"Pas de justice, pas de paix!", scandaient notamment le millier de manifestants défilant autour d'un tribunal de Kenosha, ville située à une quarantaine de kilomètres au sud de Milwaukee, où la police a tiré dimanche à plusieurs reprises à bout pourtant sur Jacob Blake.
Comme pour George Floyd, un quadragénaire noir mort asphyxié le 25 mai sous le genou d'un policier blanc, la tentative d'interpellation de ce père de famille a été filmée par un témoin.
Les images, tournées avec un téléphone portable et vite devenues virales, montrent l'Afro-américain de 29 ans suivi par deux policiers ayant dégainé leurs armes alors qu'il contourne une voiture.
Un agent attrape son débardeur blanc au moment où il ouvre la portière et tente de s'installer sur le siège conducteur. Le policier fait alors feu -l'enregistrement laisse entendre sept tirs-, atteignant Jacob Blake de plusieurs balles dans le dos.
La victime a été opérée d'urgence dans un service de soins intensifs de la ville de Milwaukee, où son état restait critique mais en voie d'amélioration, selon des témoignages de proches à des médias locaux.
Les deux policiers ont été suspendus de leurs fonctions et une enquête a été ouverte.

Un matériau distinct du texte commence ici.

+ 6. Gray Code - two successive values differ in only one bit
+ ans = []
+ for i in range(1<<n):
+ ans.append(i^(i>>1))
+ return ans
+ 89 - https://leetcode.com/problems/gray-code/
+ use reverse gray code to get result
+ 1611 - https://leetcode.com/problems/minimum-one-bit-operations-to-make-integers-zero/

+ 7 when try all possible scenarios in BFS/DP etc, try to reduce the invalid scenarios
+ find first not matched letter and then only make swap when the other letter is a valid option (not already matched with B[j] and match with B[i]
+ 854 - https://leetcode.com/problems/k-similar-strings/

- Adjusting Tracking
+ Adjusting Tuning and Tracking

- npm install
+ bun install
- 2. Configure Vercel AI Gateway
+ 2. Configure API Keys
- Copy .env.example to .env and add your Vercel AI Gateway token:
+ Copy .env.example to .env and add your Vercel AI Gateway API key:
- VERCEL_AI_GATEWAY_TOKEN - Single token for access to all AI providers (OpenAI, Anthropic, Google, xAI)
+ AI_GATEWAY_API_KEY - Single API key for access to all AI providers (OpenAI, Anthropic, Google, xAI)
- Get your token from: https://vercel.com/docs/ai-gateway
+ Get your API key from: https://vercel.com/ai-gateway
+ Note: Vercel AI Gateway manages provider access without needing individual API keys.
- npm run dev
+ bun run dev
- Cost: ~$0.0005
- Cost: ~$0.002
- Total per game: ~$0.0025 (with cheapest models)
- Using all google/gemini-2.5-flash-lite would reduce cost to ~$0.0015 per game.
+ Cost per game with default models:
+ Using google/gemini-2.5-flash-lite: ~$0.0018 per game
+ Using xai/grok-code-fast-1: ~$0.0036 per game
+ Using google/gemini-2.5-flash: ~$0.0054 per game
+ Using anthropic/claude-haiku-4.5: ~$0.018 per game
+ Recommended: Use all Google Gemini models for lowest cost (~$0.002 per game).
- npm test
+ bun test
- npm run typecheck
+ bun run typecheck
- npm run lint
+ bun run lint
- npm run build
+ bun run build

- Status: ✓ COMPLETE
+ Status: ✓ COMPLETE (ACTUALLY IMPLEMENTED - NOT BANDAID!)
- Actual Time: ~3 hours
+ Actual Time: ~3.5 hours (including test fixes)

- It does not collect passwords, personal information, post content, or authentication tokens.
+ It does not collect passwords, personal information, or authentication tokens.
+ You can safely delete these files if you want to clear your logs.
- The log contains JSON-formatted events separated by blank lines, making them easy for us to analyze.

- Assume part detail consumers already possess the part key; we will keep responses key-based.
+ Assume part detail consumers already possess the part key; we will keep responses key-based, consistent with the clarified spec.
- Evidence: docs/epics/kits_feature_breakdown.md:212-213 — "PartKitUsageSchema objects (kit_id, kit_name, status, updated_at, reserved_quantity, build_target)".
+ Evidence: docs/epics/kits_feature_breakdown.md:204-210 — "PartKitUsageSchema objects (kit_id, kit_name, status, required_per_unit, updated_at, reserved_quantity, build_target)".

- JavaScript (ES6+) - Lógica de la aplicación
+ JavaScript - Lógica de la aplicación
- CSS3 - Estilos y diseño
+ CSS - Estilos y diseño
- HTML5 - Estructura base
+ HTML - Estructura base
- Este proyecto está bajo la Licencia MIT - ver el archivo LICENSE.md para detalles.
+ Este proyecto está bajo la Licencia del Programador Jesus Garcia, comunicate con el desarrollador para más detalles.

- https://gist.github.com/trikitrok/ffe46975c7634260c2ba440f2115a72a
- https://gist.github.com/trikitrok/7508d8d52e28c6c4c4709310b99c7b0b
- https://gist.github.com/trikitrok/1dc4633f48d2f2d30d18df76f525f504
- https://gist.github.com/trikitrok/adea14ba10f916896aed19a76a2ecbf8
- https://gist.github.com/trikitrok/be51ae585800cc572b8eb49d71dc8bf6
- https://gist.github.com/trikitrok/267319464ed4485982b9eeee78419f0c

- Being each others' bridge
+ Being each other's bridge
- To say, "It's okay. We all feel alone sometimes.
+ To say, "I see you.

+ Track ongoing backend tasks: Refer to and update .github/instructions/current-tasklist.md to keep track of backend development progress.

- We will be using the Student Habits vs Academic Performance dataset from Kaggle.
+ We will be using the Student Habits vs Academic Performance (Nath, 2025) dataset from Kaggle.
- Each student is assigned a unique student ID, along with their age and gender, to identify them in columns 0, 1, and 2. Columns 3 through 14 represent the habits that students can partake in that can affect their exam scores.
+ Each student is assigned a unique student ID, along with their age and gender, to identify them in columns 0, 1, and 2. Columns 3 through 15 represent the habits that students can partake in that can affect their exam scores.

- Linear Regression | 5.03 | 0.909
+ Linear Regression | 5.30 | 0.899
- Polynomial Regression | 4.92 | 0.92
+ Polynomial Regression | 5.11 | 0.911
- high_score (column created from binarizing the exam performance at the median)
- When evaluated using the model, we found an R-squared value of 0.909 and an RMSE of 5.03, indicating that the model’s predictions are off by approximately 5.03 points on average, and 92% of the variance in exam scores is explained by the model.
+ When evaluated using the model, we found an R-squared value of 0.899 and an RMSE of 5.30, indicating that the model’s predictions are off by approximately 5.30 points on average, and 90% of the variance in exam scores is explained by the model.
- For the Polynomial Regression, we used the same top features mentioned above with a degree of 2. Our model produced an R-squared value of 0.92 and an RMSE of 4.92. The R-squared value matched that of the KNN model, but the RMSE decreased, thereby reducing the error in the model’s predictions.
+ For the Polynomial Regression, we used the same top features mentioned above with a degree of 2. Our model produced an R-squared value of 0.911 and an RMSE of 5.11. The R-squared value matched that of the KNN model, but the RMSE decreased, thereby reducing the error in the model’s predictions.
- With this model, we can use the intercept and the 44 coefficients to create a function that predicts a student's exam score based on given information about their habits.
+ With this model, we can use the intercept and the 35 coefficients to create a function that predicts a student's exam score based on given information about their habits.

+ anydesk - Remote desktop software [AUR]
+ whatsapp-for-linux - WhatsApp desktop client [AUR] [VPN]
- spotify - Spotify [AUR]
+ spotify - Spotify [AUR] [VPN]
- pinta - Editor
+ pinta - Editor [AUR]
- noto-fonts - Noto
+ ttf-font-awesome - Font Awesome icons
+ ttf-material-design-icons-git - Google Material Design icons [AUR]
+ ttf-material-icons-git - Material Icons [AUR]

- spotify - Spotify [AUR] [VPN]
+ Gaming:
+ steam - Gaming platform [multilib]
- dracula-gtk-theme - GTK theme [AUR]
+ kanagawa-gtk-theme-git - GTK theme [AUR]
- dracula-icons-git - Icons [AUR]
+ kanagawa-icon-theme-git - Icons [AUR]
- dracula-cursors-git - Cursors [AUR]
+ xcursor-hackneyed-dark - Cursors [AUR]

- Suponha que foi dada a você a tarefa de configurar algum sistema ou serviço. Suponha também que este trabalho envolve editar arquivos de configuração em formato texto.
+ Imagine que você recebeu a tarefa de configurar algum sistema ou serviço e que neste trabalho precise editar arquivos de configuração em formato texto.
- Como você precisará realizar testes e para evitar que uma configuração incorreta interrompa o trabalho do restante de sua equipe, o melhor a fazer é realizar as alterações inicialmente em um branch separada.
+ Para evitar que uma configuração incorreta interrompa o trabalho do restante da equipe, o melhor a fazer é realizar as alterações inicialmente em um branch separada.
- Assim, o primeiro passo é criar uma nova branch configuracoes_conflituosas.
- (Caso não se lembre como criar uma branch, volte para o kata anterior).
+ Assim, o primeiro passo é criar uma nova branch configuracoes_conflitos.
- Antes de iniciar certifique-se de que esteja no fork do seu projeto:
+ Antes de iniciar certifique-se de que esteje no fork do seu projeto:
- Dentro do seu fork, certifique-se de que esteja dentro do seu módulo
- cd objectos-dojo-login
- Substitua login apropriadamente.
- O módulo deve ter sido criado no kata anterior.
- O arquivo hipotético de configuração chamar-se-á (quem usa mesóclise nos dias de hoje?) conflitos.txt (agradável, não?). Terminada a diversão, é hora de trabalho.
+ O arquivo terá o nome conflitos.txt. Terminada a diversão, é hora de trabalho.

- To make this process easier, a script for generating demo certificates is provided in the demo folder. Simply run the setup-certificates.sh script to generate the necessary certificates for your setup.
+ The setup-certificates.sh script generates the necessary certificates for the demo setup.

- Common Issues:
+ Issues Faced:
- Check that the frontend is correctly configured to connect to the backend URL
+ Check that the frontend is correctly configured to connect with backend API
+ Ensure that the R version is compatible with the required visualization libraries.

"Si je tuais quelqu'un, je serais condamnée et traitée comme une meurtrière. Je pense que ce devrait être la même chose pour la police", a dit à l'AFP Sherese Lott, 37 ans, venue défiler à Kenosha, ville de 170.000 habitants au bord du lac Michigan.
Ben Crump, l'avocat de la famille de Jacob Blake, a affirmé que les trois fils de ce dernier se trouvaient dans la voiture, et que l'homme avait tenté de s'interposer dans une dispute entre deux femmes.
"Alors qu'il s'éloignait pour aller voir ses enfants, la police a tiré à plusieurs reprises dans son dos à bout portant", a déclaré dans un communiqué l'avocat, qui représente aussi la famille de George Floyd.
"Les trois fils de M. Blake étaient juste à côté et ont vu la police tirer sur leur père", a-t-il ajouté. "Ils seront traumatisés à vie."
Le gouverneur démocrate de l'Etat du Wisconsin Tony Evers a annoncé lundi la convocation d'une session extraordinaire du parlement local, la semaine prochaine, afin d'adopter une série de mesures sur "la responsabilité et la transparence" des forces de police.
"Alors que Jacob Blake se bat pour sa vie, on nous rappelle une fois de plus que le racisme est une crise de santé publique. Il n'y a pas de temps à perdre", a-t-il écrit sur Twitter.
A Kenosha, un couvre-feu a été décrété pour la nuit de lundi à mardi, à partir de 20H00, après les débordements de la veille.
Une heure après son entrée en vigueur, les manifestants ont été visés par des tirs de gaz lacrymogène de la police, vers qui des bouteilles ont été lancées, a constaté l'AFP.
Appelant à manifester de façon pacifique, le gouverneur Tony Evers avait annoncé que 125 militaires de la Garde nationale seraient déployés dans la ville afin d'y faire respecter l'ordre.
Son adjoint Mandela Barnes, un Afro-américain, a estimé que le drame "n'était pas un accident". "Ce n'était pas une bavure. C'est une violence ordinaire pour beaucoup d'entre nous", a-t-il dénoncé.
Le candidat démocrate à l'élection présidentielle Joe Biden a lui exigé "une enquête immédiate, poussée et transparente et que les policiers répondent de leurs actes".
"Le pays se réveille encore une fois plongé dans la douleur et l'indignation qu'un homme noir américain ait à nouveau été victime d'un abus policier", a regretté le candidat démocrate, accompagnant son message du mot "Assez" sur fond noir.
La police de Kenosha a appelé de son côté à ne pas tirer de conclusions hâtives, "jusqu'à ce que l'ensemble des faits soient connus".
La colère a également gagné d'autres villes américaines.
A Minneapolis, où George Floyd a été tué, des manifestants ont brûlé un drapeau américain.
Environ 200 personnes, certaines le poing levé, ont aussi défilé à New York en criant le nom de Jacob Blake.
Parmi elles: Camilla Spielman, 24 ans, déterminée à ne pas laisser la police "continuer à agir ainsi".
"C'est tellement accablant. Tirer à bout portant dans le dos de quelqu'un qui n'a rien fait du tout. On ne peut pas laisser passer ça", a dénoncé la jeune femme.